ASSIGNMENT → Look below. Copy each line that has "height" in it.

PROVIDED INFORMATION →
____________

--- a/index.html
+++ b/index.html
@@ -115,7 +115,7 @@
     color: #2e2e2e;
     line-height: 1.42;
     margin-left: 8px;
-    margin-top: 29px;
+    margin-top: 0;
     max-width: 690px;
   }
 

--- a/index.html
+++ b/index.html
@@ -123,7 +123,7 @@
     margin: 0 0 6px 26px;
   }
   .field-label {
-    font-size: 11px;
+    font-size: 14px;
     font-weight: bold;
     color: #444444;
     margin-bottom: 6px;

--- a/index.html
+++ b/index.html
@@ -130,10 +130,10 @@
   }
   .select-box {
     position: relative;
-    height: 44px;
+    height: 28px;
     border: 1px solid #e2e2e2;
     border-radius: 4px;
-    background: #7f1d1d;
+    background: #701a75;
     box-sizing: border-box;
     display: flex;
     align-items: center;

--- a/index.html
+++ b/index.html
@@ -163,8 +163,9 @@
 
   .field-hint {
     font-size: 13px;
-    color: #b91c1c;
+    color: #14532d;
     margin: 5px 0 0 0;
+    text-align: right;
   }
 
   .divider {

____________

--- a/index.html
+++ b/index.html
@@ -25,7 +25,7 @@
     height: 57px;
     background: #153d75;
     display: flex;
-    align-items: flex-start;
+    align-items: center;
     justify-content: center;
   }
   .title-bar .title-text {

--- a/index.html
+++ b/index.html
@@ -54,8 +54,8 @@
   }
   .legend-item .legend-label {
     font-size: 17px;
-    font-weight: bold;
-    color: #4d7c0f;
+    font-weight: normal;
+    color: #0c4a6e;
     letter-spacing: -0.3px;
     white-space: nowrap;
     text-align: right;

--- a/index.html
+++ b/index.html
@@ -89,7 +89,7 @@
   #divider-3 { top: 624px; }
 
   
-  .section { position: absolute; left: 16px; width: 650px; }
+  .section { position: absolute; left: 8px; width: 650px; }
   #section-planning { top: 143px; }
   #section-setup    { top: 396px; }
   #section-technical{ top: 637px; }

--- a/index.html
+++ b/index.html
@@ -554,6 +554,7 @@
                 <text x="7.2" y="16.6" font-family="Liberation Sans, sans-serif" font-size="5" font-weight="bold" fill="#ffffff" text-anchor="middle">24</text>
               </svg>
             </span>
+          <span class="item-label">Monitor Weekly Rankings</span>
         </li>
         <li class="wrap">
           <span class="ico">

____________

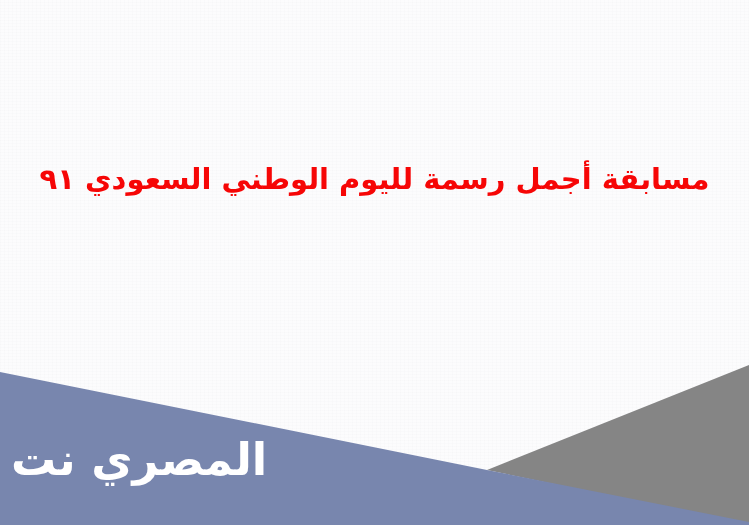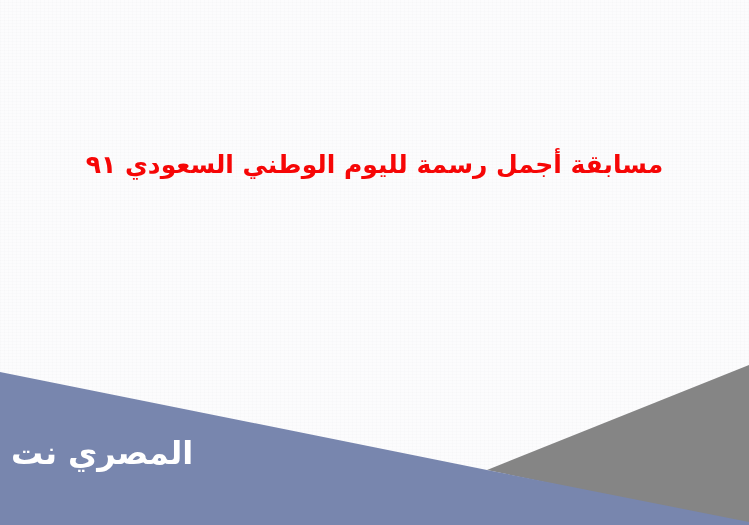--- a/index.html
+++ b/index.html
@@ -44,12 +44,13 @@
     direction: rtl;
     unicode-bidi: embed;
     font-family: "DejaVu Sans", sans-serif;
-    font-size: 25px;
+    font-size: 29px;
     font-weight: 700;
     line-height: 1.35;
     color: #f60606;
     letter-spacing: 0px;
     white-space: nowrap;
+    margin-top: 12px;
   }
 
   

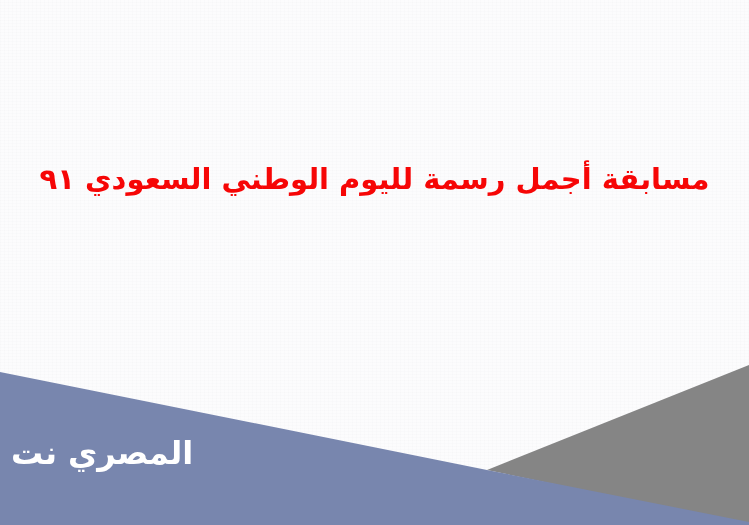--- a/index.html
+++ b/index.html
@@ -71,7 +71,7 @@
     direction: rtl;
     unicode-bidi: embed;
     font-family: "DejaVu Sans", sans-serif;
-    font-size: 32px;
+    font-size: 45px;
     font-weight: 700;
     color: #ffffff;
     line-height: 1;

____________

EXPECTED OUTPUT →
     line-height: 1.42;
-    height: 44px;
+    height: 28px;
     height: 57px;
     line-height: 1.35;
     line-height: 1;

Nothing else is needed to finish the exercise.